Association for Human Pharmacology in the Pharmaceutical Industry conference 2022: impending change, innovations and future challenges

Abstract

The Association for Human Pharmacology in the Pharmaceutical Industry's annual meeting focused on current and impending challenges facing the United Kingdom's (UK) pharmaceutical industry and how these opportunities can inspire innovation and best practice. The UK pharmaceutical landscape is still evolving following Brexit and learnings from the coronavirus disease 2019 (COVID-19) pandemic. As such, the UK's clinical community is in a unique position to steer innovation in a meaningful direction. With the continuation of remote forms of working, further opportunities have arisen to support novel practices away from the clinic. The keynote speaker reflected on clinical development over the past 40 years and how the industry must continue to concentrate on patient welfare. The future of drug development was discussed regarding challenges associated with developing translational gene therapies, and the status of investment markets analyzed from a business strategy and consulting perspective. The patient viewpoint was a core theme throughout the conference with patient-centric blood sampling and decentralized clinical trials providing suggestions for how the industry can save costs and increase efficiency. Moreover, the patient perspective was central to a debate over whether ethics requirements should be the same for oncology patients taking part in first-in-human studies as those for healthy subjects. Discussions continued around the changing roles of the Qualified Person and Principal Investigators which underpins how sponsors may want to run future trials in the UK. Lessons learned from conducting challenge trials in healthy volunteers and patients were discussed following a presentation from the serving Chair of the COVID-19 challenge ethics committee.

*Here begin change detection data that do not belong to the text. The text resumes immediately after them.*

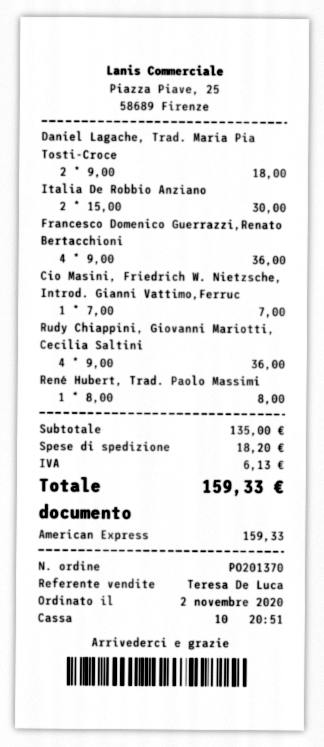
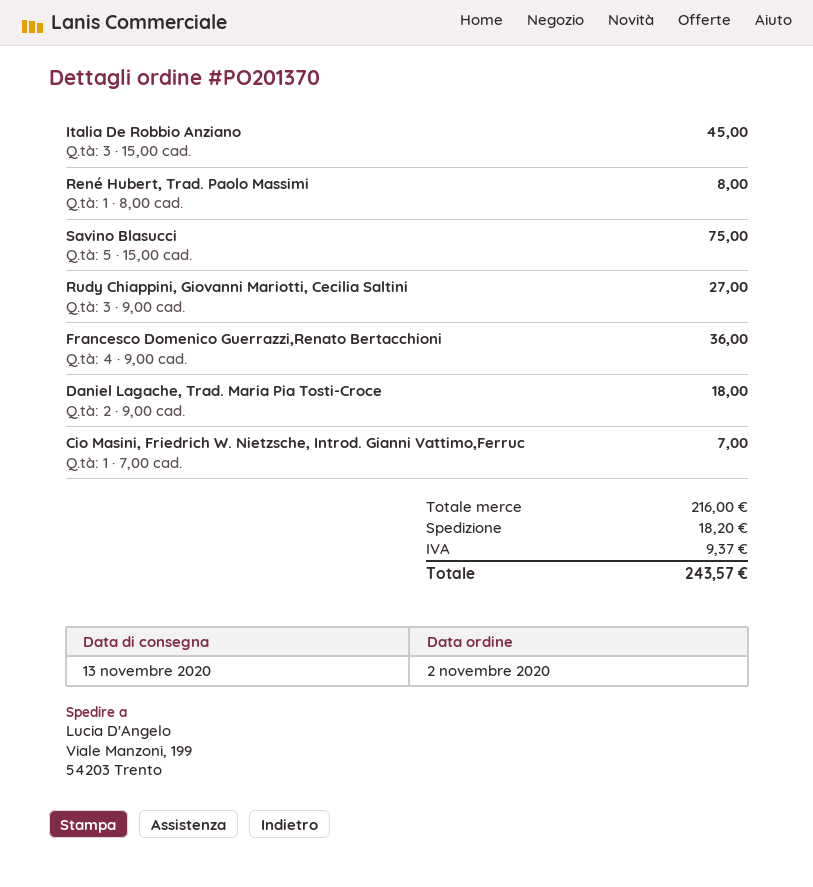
Italia De Robbio Anziano: 2 x 15.00 = 30.00 -> 3 x 15.00 = 45.00
Rudy Chiappini, Giovanni Mariotti, Cecilia Saltini: 4 x 9.00 = 36.00 -> 3 x 9.00 = 27.00
Savino Blasucci: none -> 5 x 15.00 = 75.00
subtotal: 135.00 -> 216.00
tax: 6.13 -> 9.37
total: 159.33 -> 243.57

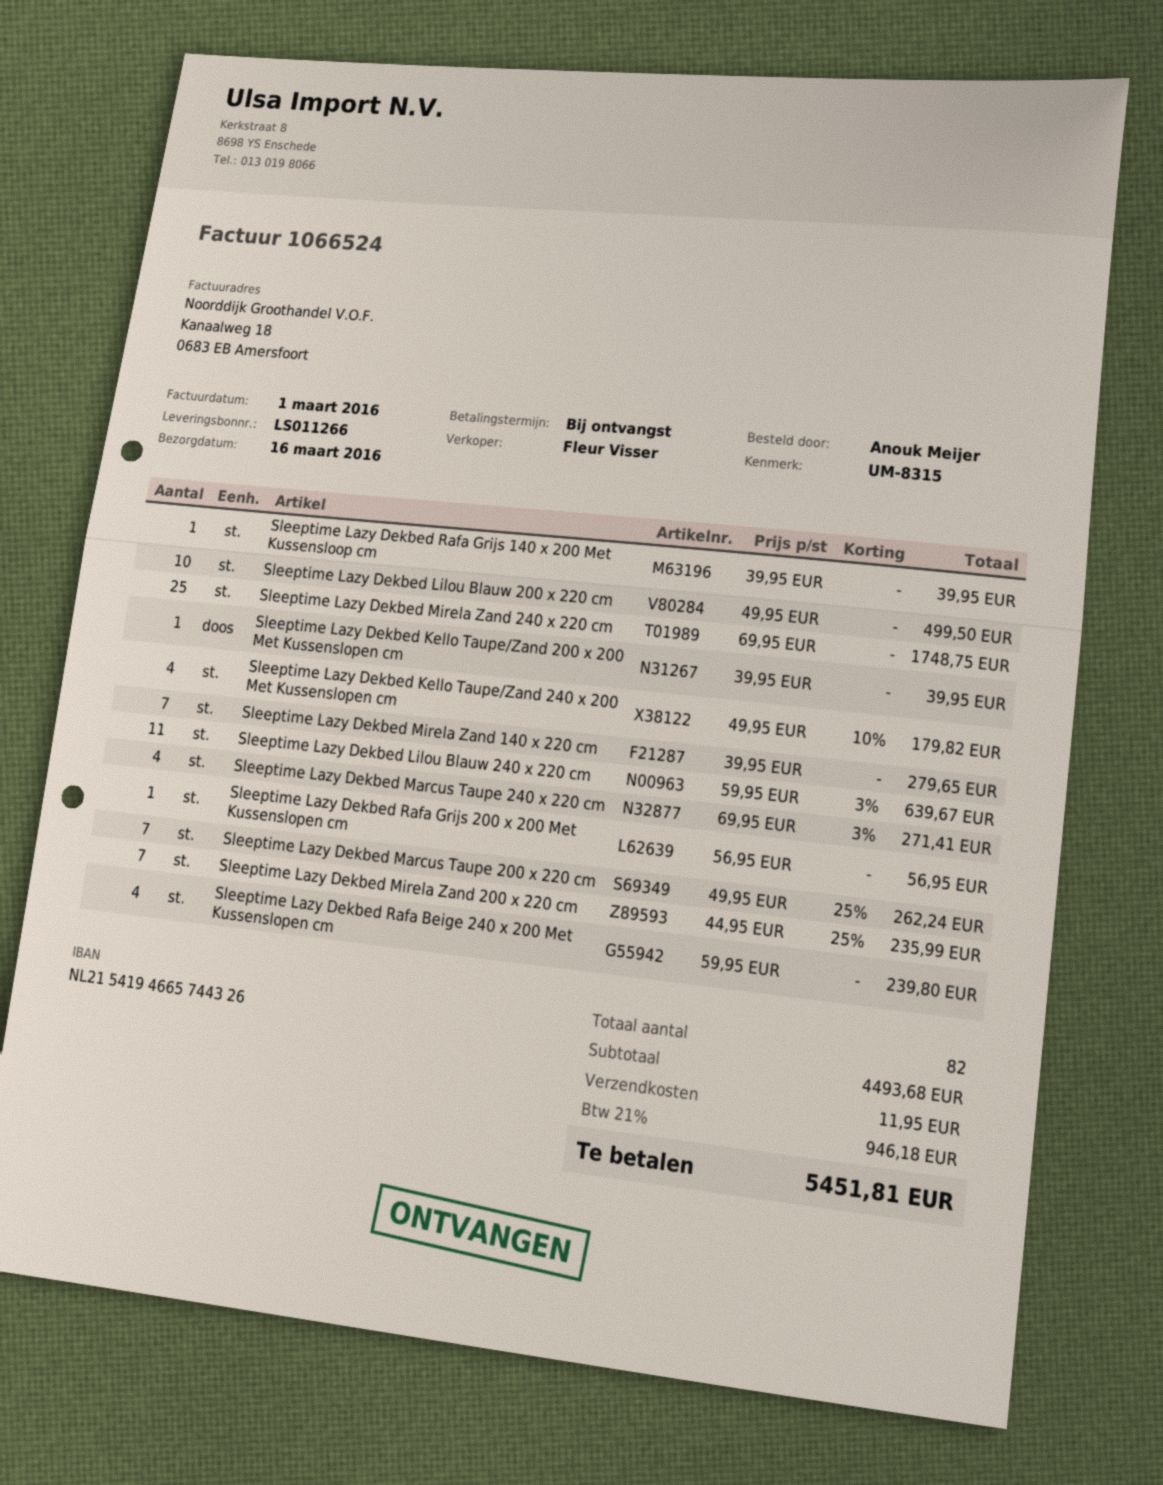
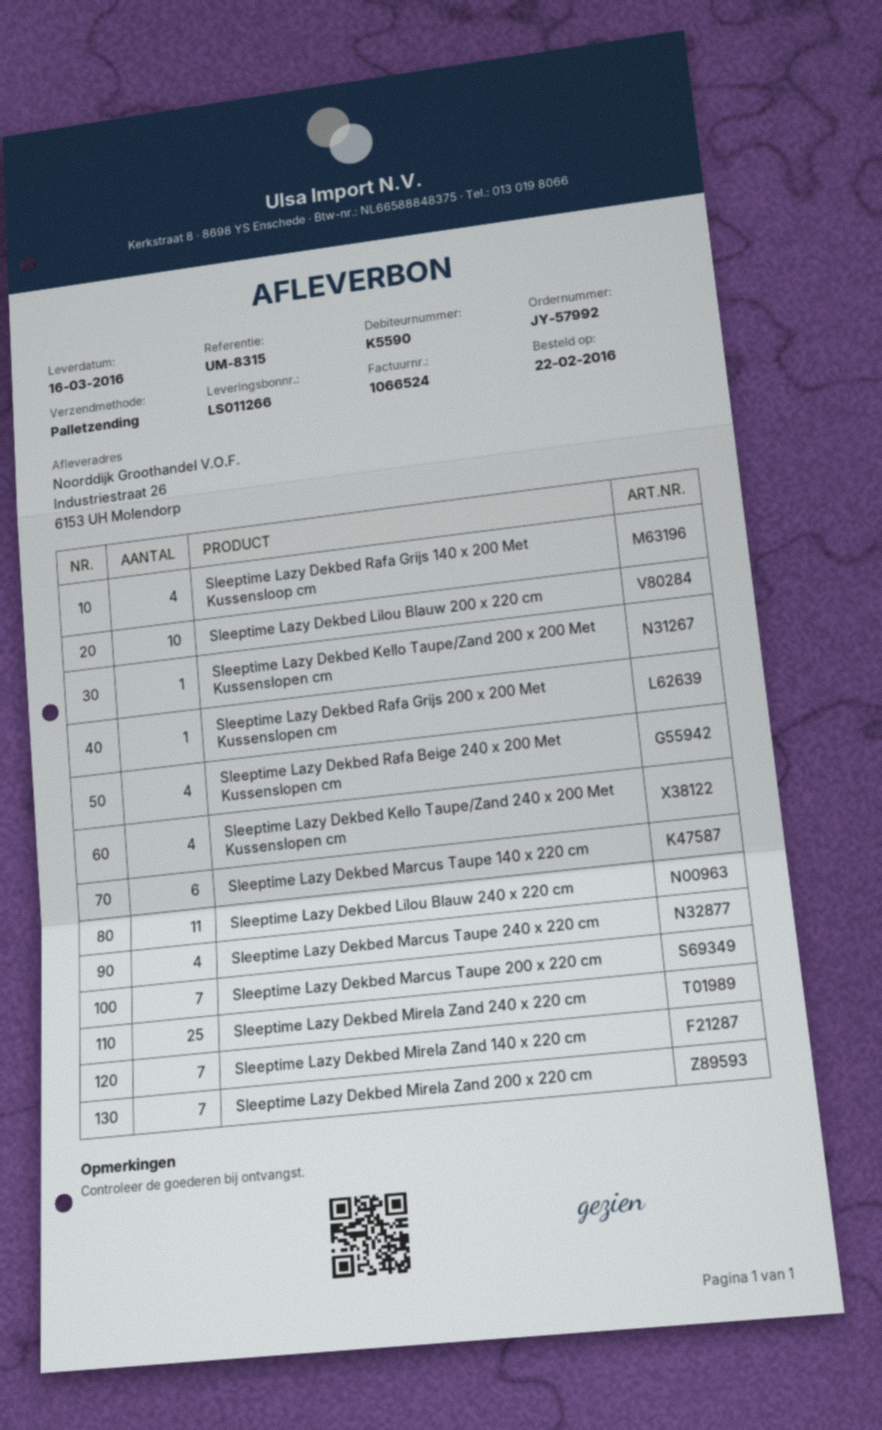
Sleeptime Lazy Dekbed Rafa Grijs 140 x 200 Met Kussensloop cm: 1 -> 4
Sleeptime Lazy Dekbed Marcus Taupe 140 x 220 cm: none -> 6

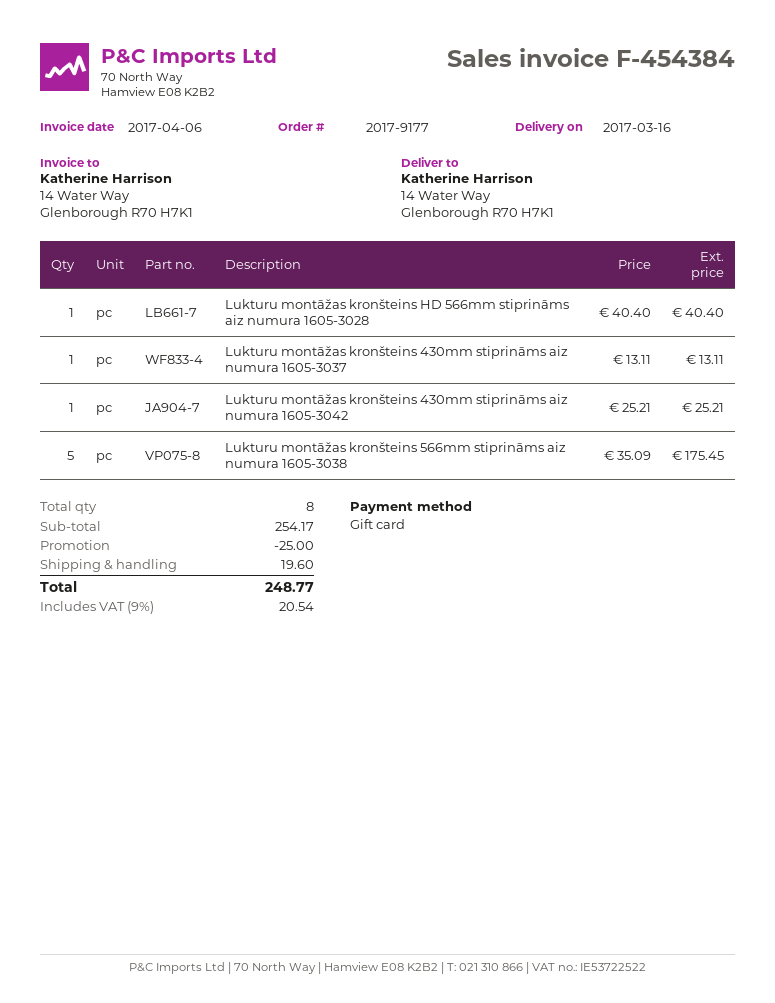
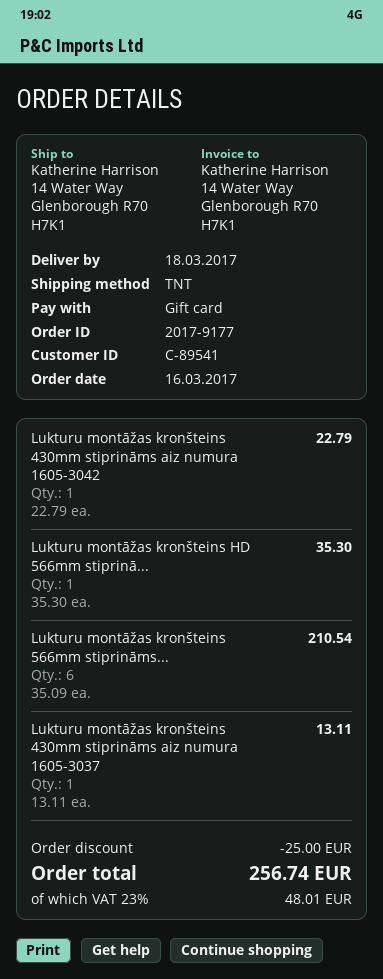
delivery date: 2017-03-16 -> 2017-03-18
Lukturu montāžas kronšteins HD 566mm stiprināms aiz numura 1605-3028: 1 x 40.40 = 40.40 -> 1 x 35.30 = 35.30
Lukturu montāžas kronšteins 430mm stiprināms aiz numura 1605-3042: 1 x 25.21 = 25.21 -> 1 x 22.79 = 22.79
Lukturu montāžas kronšteins 566mm stiprināms aiz numura 1605-3038: 5 x 35.09 = 175.45 -> 6 x 35.09 = 210.54
shipping: 19.60 -> none
tax: 9% = 20.54 -> 23% = 48.01
total: 248.77 -> 256.74

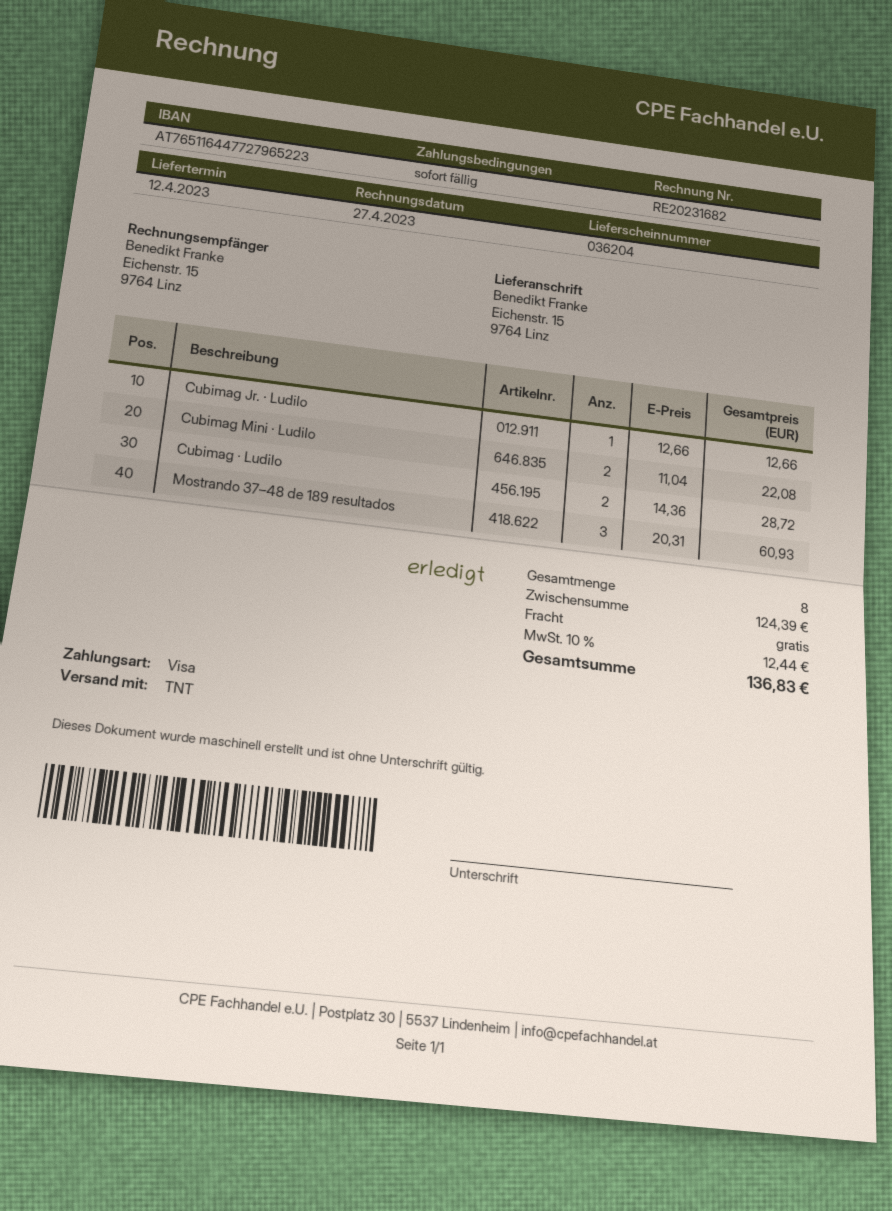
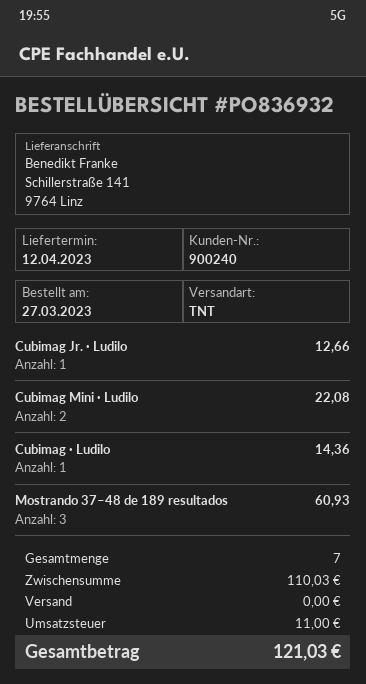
ship to: Eichenstr. 15, 9764 Linz -> Schillerstraße 141, 9764 Linz
Cubimag · Ludilo: 2 for 28.72 -> 1 for 14.36
total quantity: 8 -> 7
subtotal: 124.39 -> 110.03
tax: 12.44 -> 11.00
total: 136.83 -> 121.03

The current state of interactions with the Medicines and Healthcare products Regulatory Agency were also explored. It was considered how the immediate future for the UK clinical trials community is inevitably still linked with Europe; the newly implemented European Medicines Agency Clinical Trials Information System has been met with lukewarm responses, providing a promising opportunity to ensure UK Phase I units continue to play a vital role in global research.

Keywords: association for human pharmacology in the pharmaceutical industry; drug development; early phase clinical development; innovation; meeting report.

FIGURE 1

Current approaches to treating rare genetic diseases exploit stem cell lineage differentiation. By integrating gene therapy into hematopoietic stem cells, self-renewing and differentiating progeny produce the therapeutic molecule or protein in a range of immune cell subsets. These altered immune cells are then utilized to treat a variety of diseases throughout the body. MLD = metachromatic leukodystrophy; WAS = Wiskott-Aldrich syndrome; NK = natural killer; TDT = transfusion-dependent β-thalassemia; ADA-SCID = adenosine deaminase severe combined immunodeficiency; X-CGD = X-linked chronic granulomatous disease; MPS-I = mucopolysaccharidosis type I; MPS-IIIA = mucopolysaccharidosis type IIIA. Source: Orchard Therapeutics.

FIGURE 2

The number of clinical trial applications to the MHRA between September 2021 and September 2022. Data collected from Phase I units across the United Kingdom. Normalized by removing COVID-19 studies, and linear regression models fitted. (A) A downward trend was observed for the number of CTA applications in general. The majority of applications were commercial. (B) The number of applications of early phase trials with a Phase I element remained constant throughout the year. (C) There were slightly fewer applications for Phase I patient trials, whereas the number of applications for Phase I healthy trials steadily increased throughout the year. (D) The number of FIH study applications has notably declined over the past year. CTA = clinical trial authorization; FIH = first-in-human; MHRA = Medicines and Healthcare products Regulatory Agency.